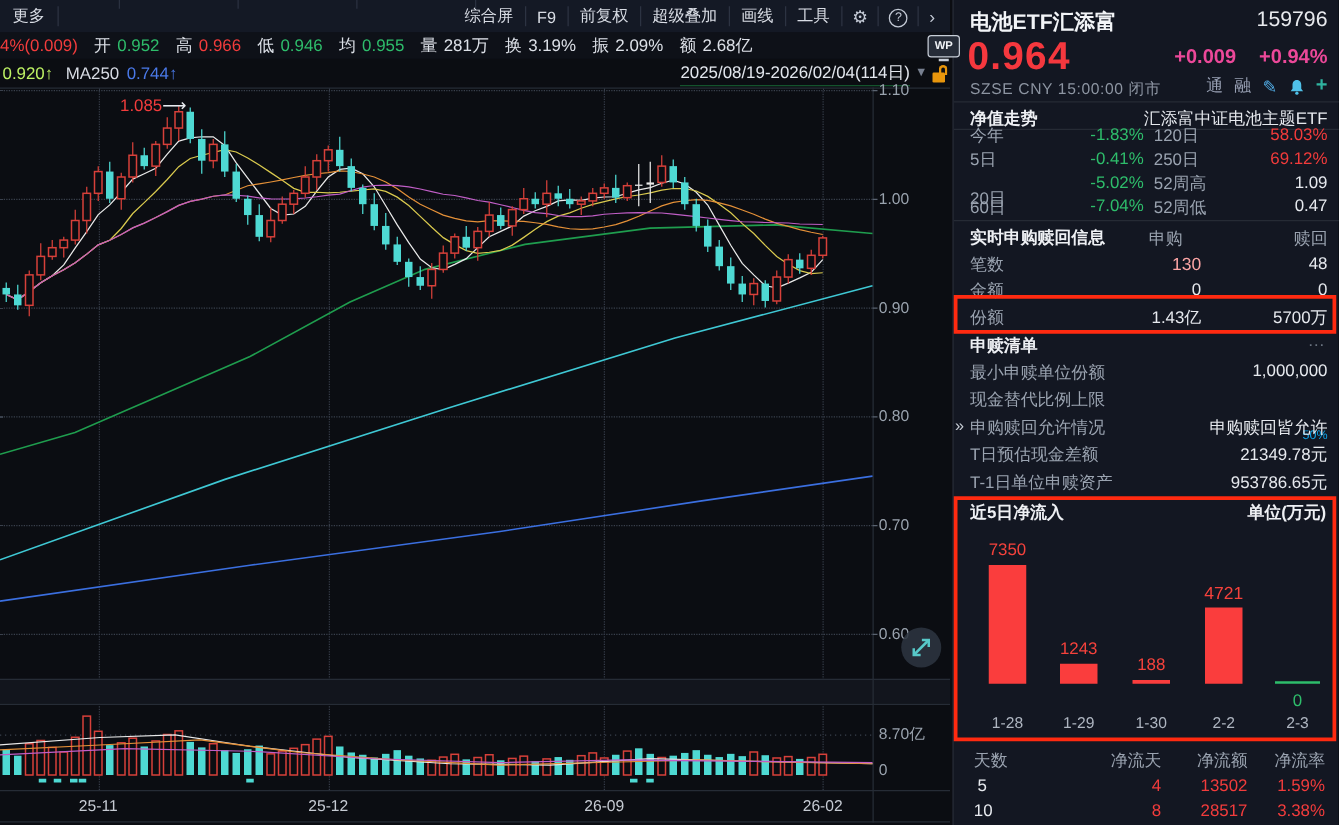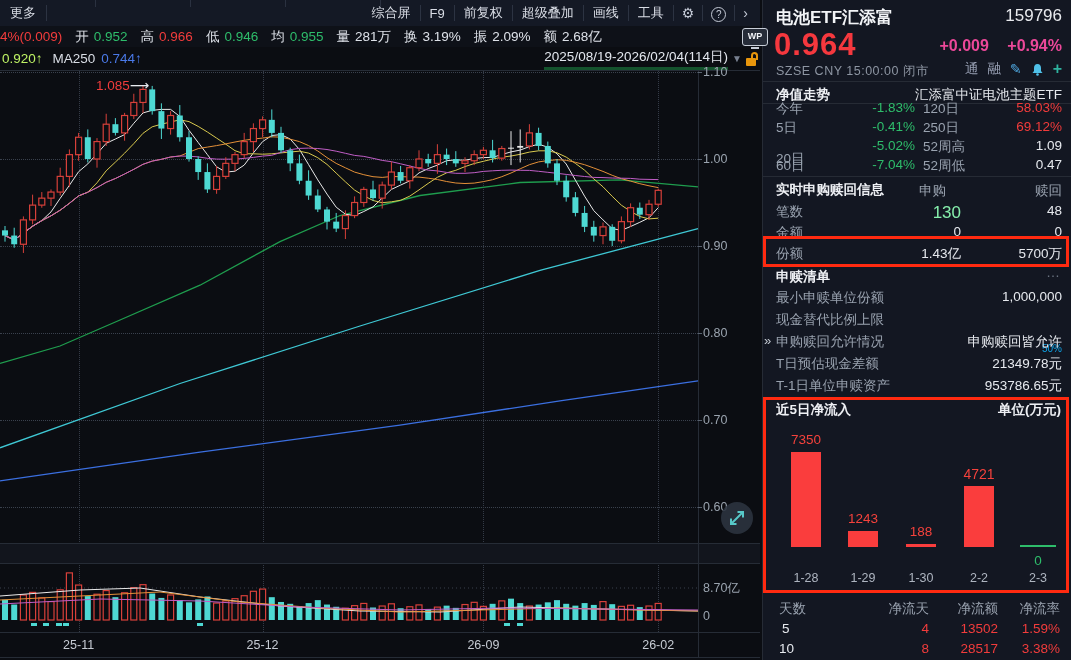--- a/index.html
+++ b/index.html
@@ -25,7 +25,7 @@
   .red { color:#f23c3c; } .grn { color:#2ebd6b; } .cyn { color:#bef264; } .blu { color:#4a79e8; }
   .row3 { position:absolute; left:0; top:47px; width:760px; height:23px;
           display:flex; align-items:center; font-size:13.5px; color:#d9dde5; }
-  .row3 .daterange { position:absolute; right:32px; color:#e3e7ee; border-bottom:3px solid #14532d; padding-bottom:1px; }
+  .row3 .daterange { position:absolute; right:32px; color:#e3e7ee; border-bottom:1px solid #14532d; padding-bottom:1px; }
   .row3 .ddown { position:absolute; right:18px; color:#788090; font-size:10px; }
   .lock { position:absolute; right:1px; top:5px; width:13px; height:14px; }
   .lock .shackle { position:absolute; left:5px; top:0; width:7px; height:8px;

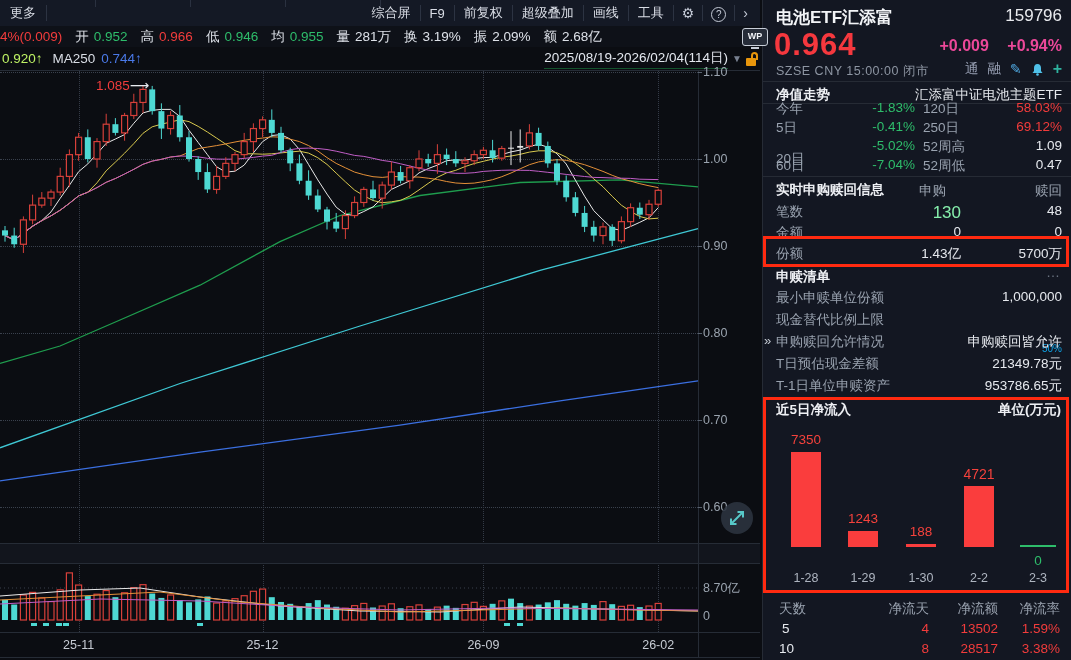--- a/index.html
+++ b/index.html
@@ -493,7 +493,7 @@
     <div class="abs rlabel" style="right:9px;top:182px">赎回</div>
     <div id="rt-rows">
         <div style="position: absolute; left: 13px; top: 203px; color: rgb(154, 163, 176); font-size: 13.5px;">笔数</div>
-        <div style="position: absolute; right: 110px; top: 203px; color: #86efac; font-size: 17px;">130</div>
+        <div style="position: absolute; right: 110px; top: 203px; color: #fca5a5; font-size: 14px;">130</div>
         <div style="position: absolute; right: 9px; top: 203px; color: rgb(230, 233, 238); font-size: 13.5px;">48</div>
         <div style="position: absolute; left: 13px; top: 224px; color: rgb(154, 163, 176); font-size: 13.5px;">金额</div>
         <div style="position: absolute; right: 110px; top: 224px; color: rgb(230, 233, 238); font-size: 13.5px;">0</div>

==================================================

— Exercise aim —
Copy nothing but the lines from the first one in the listing through the line with "display:flex; align-items:center; font-size:13.5px;", and omit the pictures.

— Written response —
--- a/index.html
+++ b/index.html
@@ -25,7 +25,7 @@
   .red { color:#f23c3c; } .grn { color:#2ebd6b; } .cyn { color:#bef264; } .blu { color:#4a79e8; }
   .row3 { position:absolute; left:0; top:47px; width:760px; height:23px;
           display:flex; align-items:center; font-size:13.5px; color:#d9dde5; }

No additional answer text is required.